As the success of family history TV programmes shows, adult Neanderthalwe seem to be endlessly fascinated with our ancestors. But tracing your great-great-great-great aunt is nothing compared to what scientists have announced this week.

A pair of papers published in the journals Science and Nature, looks at how our Neanderthal ancestors have left genetic traces in our genomes today.

Modern humans, Homo sapiens, and Neanderthals split apart in Africa more than half a million years ago. But while humans stayed in Africa, Neanderthals went off to explore Europe and Asia.

When we finally left Africa less than 100,000 years ago, there's good evidence that these early adventurers interbred with the Neanderthals living between Western Europe and Siberia.

Comparing DNA from Neanderthal bones with our own tells us that around 2 per cent of the genomes of people descended from non-African populations is Neanderthal.

The Neanderthal genes are scattered across the genome, and different people have different ones.

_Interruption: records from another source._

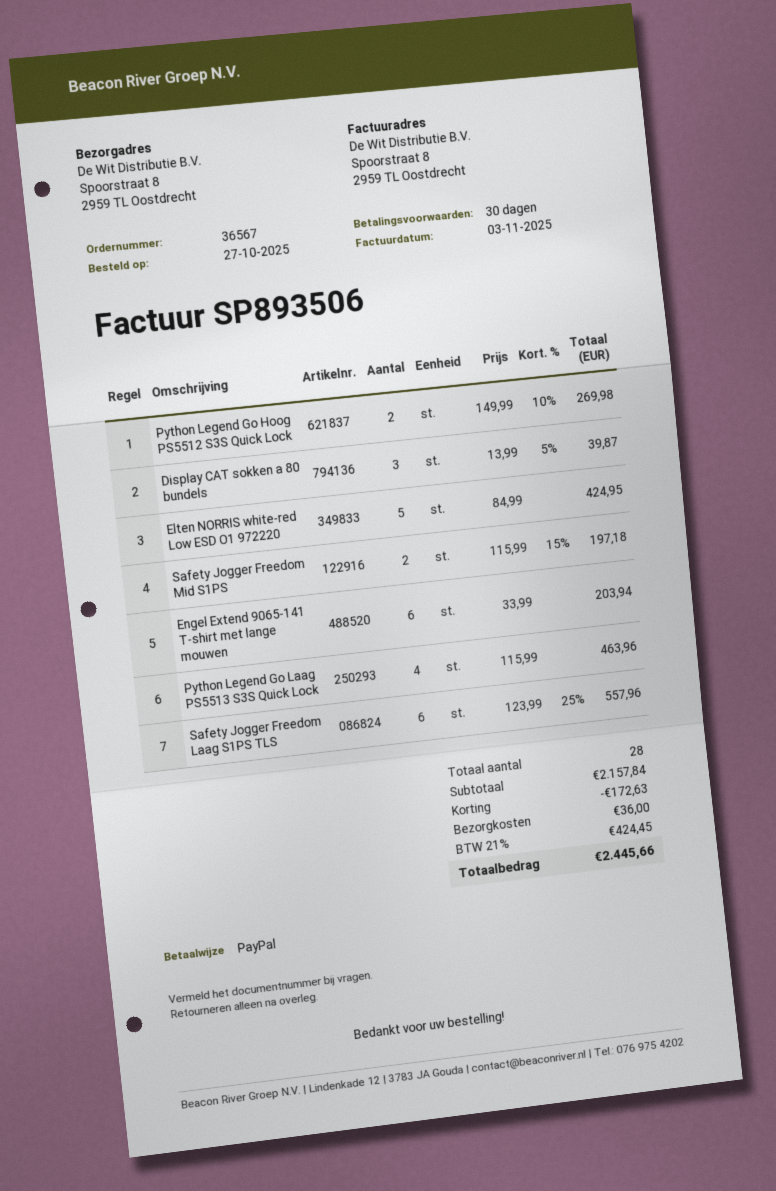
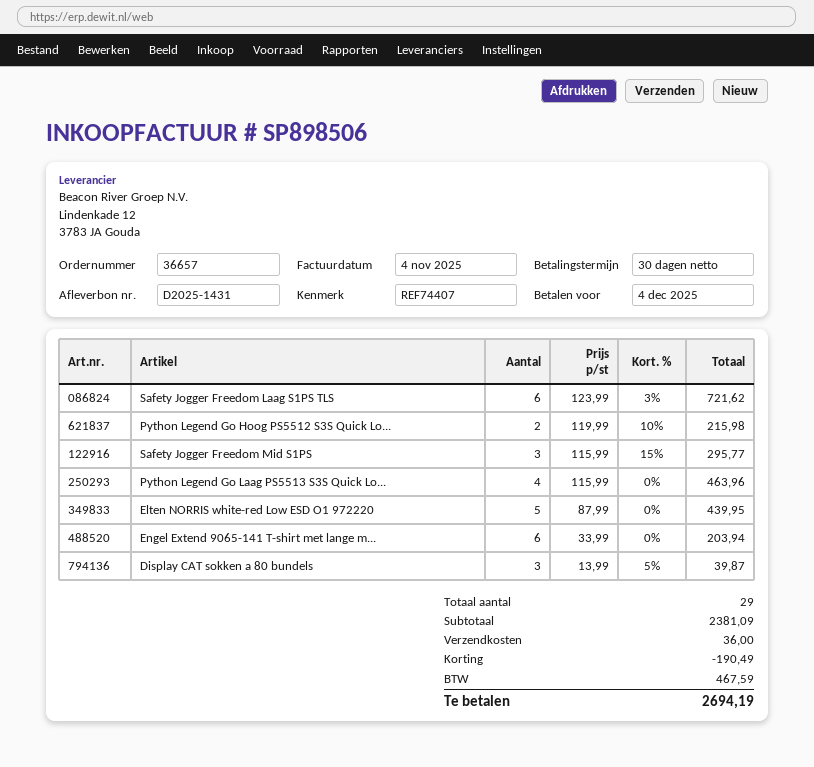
order number: 36567 -> 36657
invoice number: SP893506 -> SP898506
invoice date: 2025-11-03 -> 2025-11-04
Python Legend Go Hoog PS5512 S3S Quick Lock: 2 x 149.99 - 10% = 269.98 -> 2 x 119.99 - 10% = 215.98
Elten NORRIS white-red Low ESD O1 972220: 5 x 84.99 = 424.95 -> 5 x 87.99 = 439.95
Safety Jogger Freedom Mid S1PS: 2 x 115.99 - 15% = 197.18 -> 3 x 115.99 - 15% = 295.77
Safety Jogger Freedom Laag S1PS TLS: 6 x 123.99 - 25% = 557.96 -> 6 x 123.99 - 3% = 721.62
total quantity: 28 -> 29
subtotal: 2157.84 -> 2381.09
discount: 172.63 -> 190.49
tax: 424.45 -> 467.59
total: 2445.66 -> 2694.19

Previous research has pinned down a few of these, for example genes involved in responding to infections or UV radiation from the sun.

Now the new research, from two separate teams of researchers in the US, has looked at much larger parts of the modern human genome that probably came from our Neanderthal cousins, who died out around 30,000 years ago.

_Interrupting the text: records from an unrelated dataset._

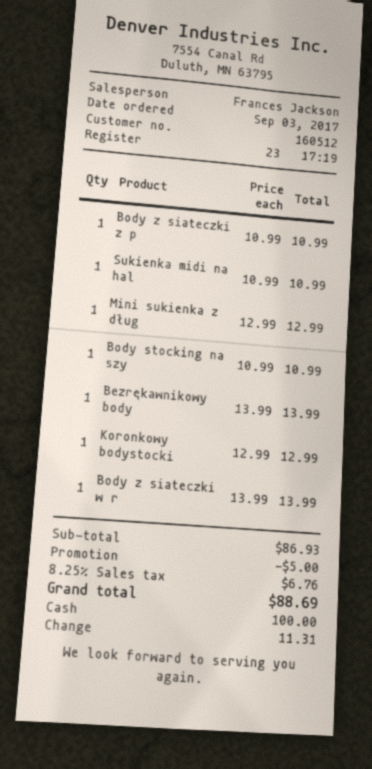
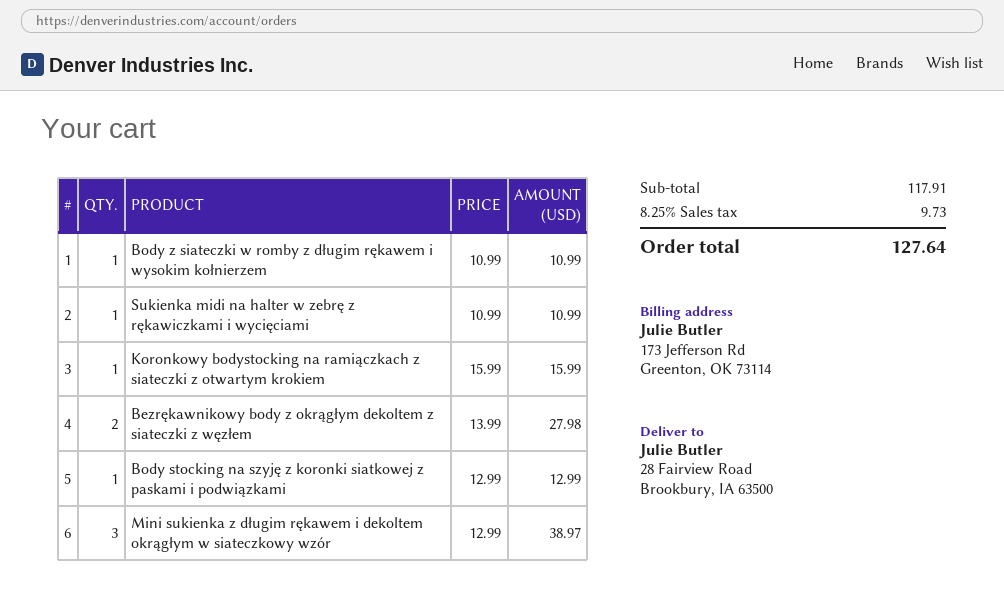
Body z siateczki z p: 1 x 10.99 = 10.99 -> none
Mini sukienka z dług: 1 x 12.99 = 12.99 -> 3 x 12.99 = 38.97
Body stocking na szy: 1 x 10.99 = 10.99 -> 1 x 12.99 = 12.99
Bezrękawnikowy body: 1 x 13.99 = 13.99 -> 2 x 13.99 = 27.98
Koronkowy bodystocki: 1 x 12.99 = 12.99 -> 1 x 15.99 = 15.99
Body z siateczki w r: 1 x 13.99 = 13.99 -> 1 x 10.99 = 10.99
subtotal: 86.93 -> 117.91
discount: 5.00 -> none
tax: 8.25% = 6.76 -> 8.25% = 9.73
total: 88.69 -> 127.64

The scientists used computer programmes to pinpoint sequences in our modern DNA that looked like they were much older, and compared them with the Neanderthal genome to pick out regions that probably came from them.

One team of researchers found about one-fifth of the Neanderthal genome spread across the genomes of more than 600 currently-living Europeans and East Asians, while the others put together about 40% of the Neanderthal genome from the DNA of more than a thousand living people.

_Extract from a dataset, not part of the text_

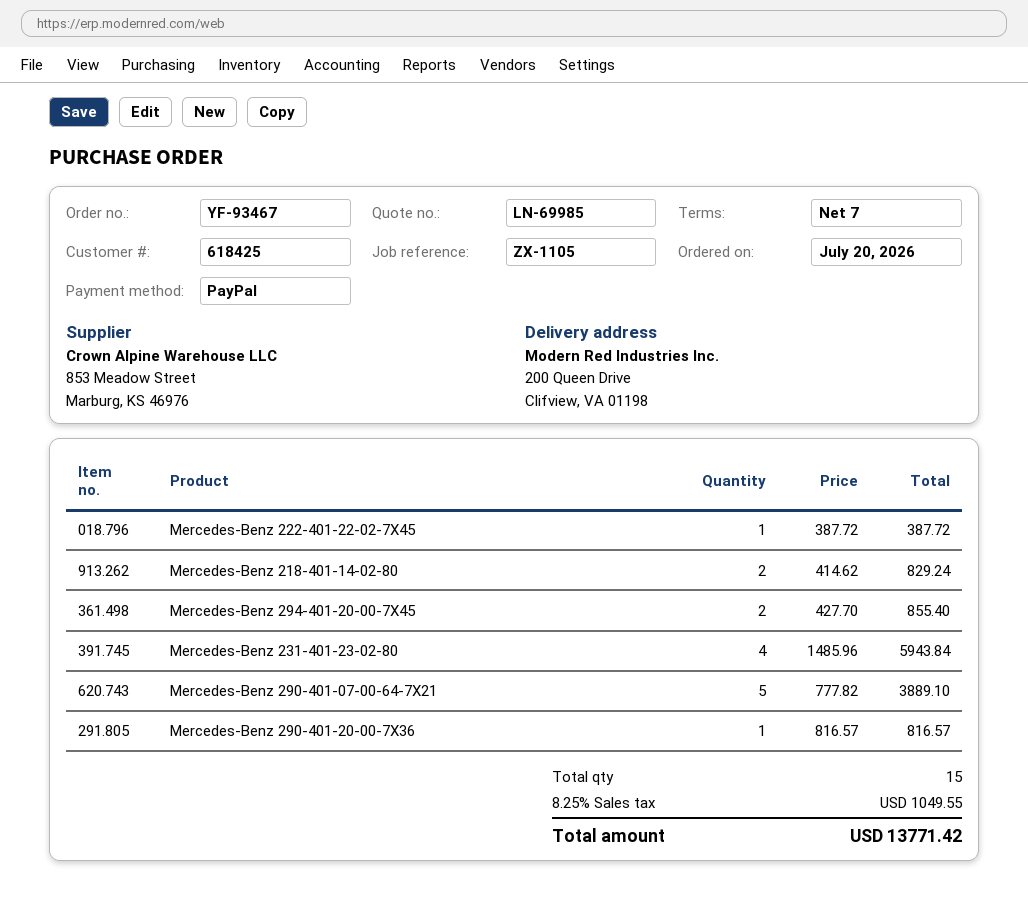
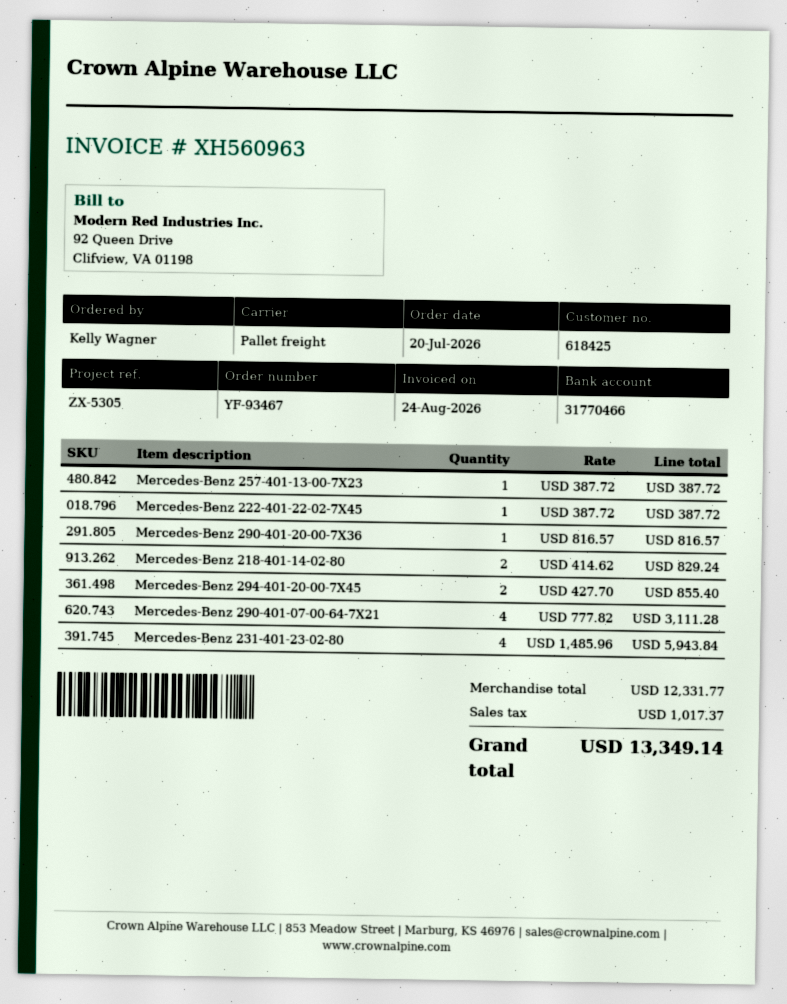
reference: ZX-1105 -> ZX-5305
Mercedes-Benz 290-401-07-00-64-7X21: 5 x 777.82 = 3889.10 -> 4 x 777.82 = 3111.28
Mercedes-Benz 257-401-13-00-7X23: none -> 1 x 387.72 = 387.72
tax: 1049.55 -> 1017.37
total: 13771.42 -> 13349.14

The data shows that while this interbreeding may have given our human ancestors useful genes for coping with the cold of northern Europe, the downside was that the Neanderthal/human hybrids probably had fertility problems.

There's also evidence that Neanderthals gave us gene variations linked to certain diseases, including type 2 diabetes, and depression, as well as immune system-related diseases such as lupus, biliary cirrhosis and Crohn's disease.

Curiously, the scientists also found that Neanderthals gave us smoking addiction, although this gene is probably involved in some other biological process, as there's no evidence at all that they liked to light up a cigarette in their caves.

Some genes are found in humans and not Neanderthals. One intriguing example is the gene FOXP2, involved in speech and language, which is in our DNA today but doesn't seem to exist at all in the Neanderthal genome.

There are also big chunks of the Neanderthal genome that are nowhere to be seen in our modern human DNA, suggesting these genes were harmful for us.

So far, the researchers have only looked at comparisons with Neanderthals and modern humans from populations that came out of Africa. But it would be interesting to look more closely at the genomes of modern Africans, as well as people all over the globe, to see if there's any more evidence of interbreeding with long-extinct populations way back in our family trees.